There is a complication, of course. Or rather, there are 5000 complications. Scottish (and British ) shipbuilding is not what it was. It relies on a dripfeed of income from the killing trade to maintain its traditions, keep families going, offer apprenticeships and secure something called a knowledge base. They say the carriers guarantee 5000 jobs. Meanwhile, the chances of a British government providing £4bn to preserve the fishing fleet or the merchant marine appear to be remote. So shouldn't I, as a Scot, when times are hard, just lay off?
I've been asked that one before. It strikes me still as misconceived. The job of building those carriers - a considerable co-operative achievement, they say - involves a logic we cannot ignore, in Govan or in Fife. The purpose of those floating airfields is to kill people. We all hope, supposedly, that it will never come to that. But are we to earn our corn as a nation from the assumption that some day, somewhere, strangers will have to die to guarantee our apprenticeships?

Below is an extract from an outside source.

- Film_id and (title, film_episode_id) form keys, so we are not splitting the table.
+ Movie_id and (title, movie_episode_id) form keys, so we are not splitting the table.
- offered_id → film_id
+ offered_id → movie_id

The arms trade always corrupts. That's why a previous prime minister developed an aversion to inquiries and fraud investigations. It makes a kind of superficial sense to funnel state aid into the guns and bombs business - useful industries are less fortunate, of course - but such blessings are deceptive, even when real jobs are at stake. As an economic entity an aircraft carrier is a nullity. It doesn't raise crops or educate children, or do anything for the balance of payments. It is, in fact, a form of creative accounting with taxpayers' money.

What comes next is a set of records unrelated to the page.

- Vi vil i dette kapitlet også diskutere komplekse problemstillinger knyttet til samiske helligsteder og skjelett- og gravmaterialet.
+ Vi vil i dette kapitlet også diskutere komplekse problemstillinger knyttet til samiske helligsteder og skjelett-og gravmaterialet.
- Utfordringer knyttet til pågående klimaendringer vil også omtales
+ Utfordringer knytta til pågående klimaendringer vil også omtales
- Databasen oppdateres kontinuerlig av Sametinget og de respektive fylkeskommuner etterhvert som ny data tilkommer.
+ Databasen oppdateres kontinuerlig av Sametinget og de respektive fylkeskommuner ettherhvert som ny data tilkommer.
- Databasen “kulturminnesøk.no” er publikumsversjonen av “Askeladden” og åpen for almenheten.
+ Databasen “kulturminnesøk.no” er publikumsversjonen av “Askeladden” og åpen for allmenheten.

Political conservatives who lecture us on market forces overlook such points when the flags are waving. The cynics among them recall that America never went broke by going to war (a theory under some stress at the moment). But warfare and the real world are confused only rarely. I call that revealing. In fact, you could almost put it to music. Just what is war good for, exactly?
It is not good for Scotland, I'd suggest. Last week, we were all invited to "celebrate" £4bn worth of good fortune for the people and communities who build ships. No-one asked why the Clyde and the Forth can assemble a pair of impressively big vessels, at the leading edges of marine technology and design, but cannot otherwise make a living. "National security", some would say. So in what sense would our security be enhanced by the Queen Liz and Prince Chuck?

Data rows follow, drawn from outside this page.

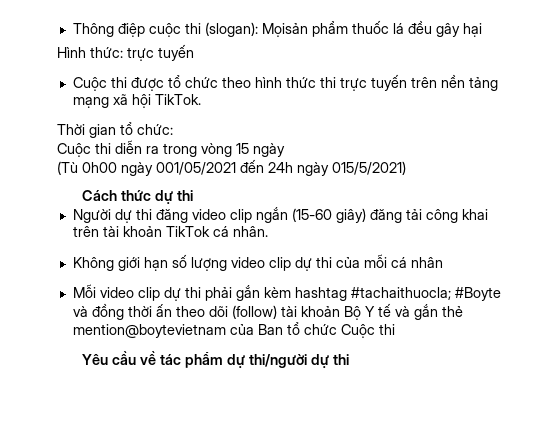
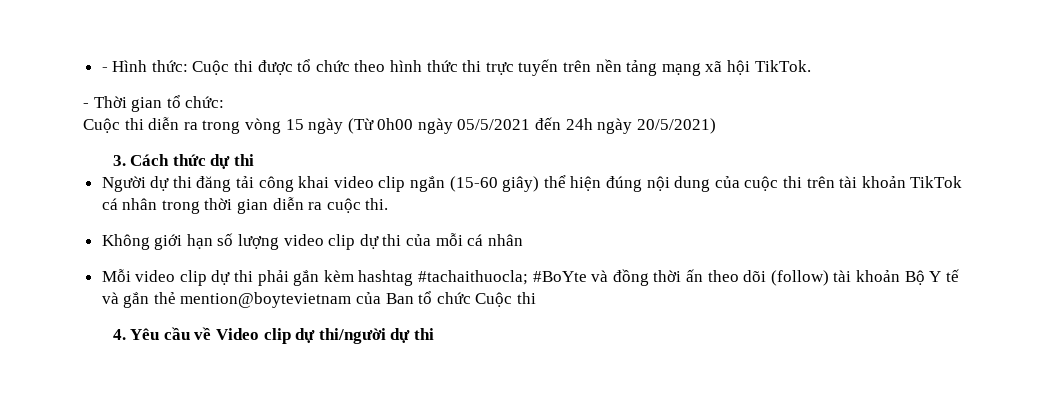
- Thông điệp cuộc thi (slogan): Mọisản phẩm thuốc lá đều gây hại
- Hình thức: trực tuyến
- Cuộc thi được tổ chức theo hình thức thi trực tuyến trên nền tảng mạng xã hội TikTok.
+ - Hình thức: Cuộc thi được tổ chức theo hình thức thi trực tuyến trên nền tảng mạng xã hội TikTok.
- Thời gian tổ chức:
+ - Thời gian tổ chức:
- Cuộc thi diễn ra trong vòng 15 ngày
- (Tù 0h00 ngày 001/05/2021 đến 24h ngày 015/5/2021)
- Cách thức dự thi
+ Cuộc thi diễn ra trong vòng 15 ngày (Từ 0h00 ngày 05/5/2021 đến 24h ngày 20/5/2021)
+ 3. Cách thức dự thi
- Người dự thi đăng video clip ngắn (15-60 giây) đăng tải công khai trên tài khoản TikTok cá nhân.
+ Người dự thi đăng tải công khai video clip ngắn (15-60 giây) thể hiện đúng nội dung của cuộc thi trên tài khoản TikTok cá nhân trong thời gian diễn ra cuộc thi.
- Mỗi video clip dự thi phải gắn kèm hashtag #tachaithuocla; #Boyte và đồng thời ấn theo dõi (follow) tài khoản Bộ Y tế và gắn thẻ mention@boytevietnam của Ban tổ chức Cuộc thi
+ Mỗi video clip dự thi phải gắn kèm hashtag #tachaithuocla; #BoYte và đồng thời ấn theo dõi (follow) tài khoản Bộ Y tế và gắn thẻ mention@boytevietnam của Ban tổ chức Cuộc thi
- Yêu cầu về tác phẩm dự thi/người dự thi
+ 4. Yêu cầu về Video clip dự thi/người dự thi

Most people harbour a patriotic impulse or two. Definitions will vary, but generally the argument is manageable. Ask those same people, however, why their public-sector pay rise cannot approach the inflation rate while their government performs the full orchestral version of Elvis Costello's Shipbuilding and they might have some doubts. Yet for some adventures, it seems, money is always available.
There is a final problem with very big, very dangerous war machines. Some foolish people always get the idea our instruments of slaughter are pointed their way. Sometimes they object. Sometimes, as a consequence, no-one's security is enhanced or preserved. Then the decent pacifists have the dubious, redundant privilege of knowing they were right all along.
Once upon a time, the anti-nuclear movement tried to employ history to make a point about febrile nation states and wars. The weapons system has not been invented, they would say, that someone, in some fit of patriotic dementia, has not attempted to use. I still think that was fundamentally true. It's just the idea of having the system stamped "Made in Scotland" that bothers me.